Copy out the line containing "[181,87,220,98] v0.0.1 ->" and each line after it, through the last one in the material, exactly as written.

• **RECORDS FOR THE TASK**
┏━━

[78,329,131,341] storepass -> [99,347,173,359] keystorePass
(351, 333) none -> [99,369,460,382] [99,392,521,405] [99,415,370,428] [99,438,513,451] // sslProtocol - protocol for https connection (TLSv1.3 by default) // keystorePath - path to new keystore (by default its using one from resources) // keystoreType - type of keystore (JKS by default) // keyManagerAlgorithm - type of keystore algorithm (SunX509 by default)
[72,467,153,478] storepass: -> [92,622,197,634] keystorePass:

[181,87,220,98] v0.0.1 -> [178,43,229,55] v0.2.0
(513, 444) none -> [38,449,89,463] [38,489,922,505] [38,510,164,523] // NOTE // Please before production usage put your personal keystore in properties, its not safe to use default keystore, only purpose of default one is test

┗━━

• **SOLUTION FOR THIS TASK**
[181,87,220,98] v0.0.1 -> [178,43,229,55] v0.2.0
(513, 444) none -> [38,449,89,463] [38,489,922,505] [38,510,164,523] // NOTE // Please before production usage put your personal keystore in properties, its not safe to use default keystore, only purpose of default one is test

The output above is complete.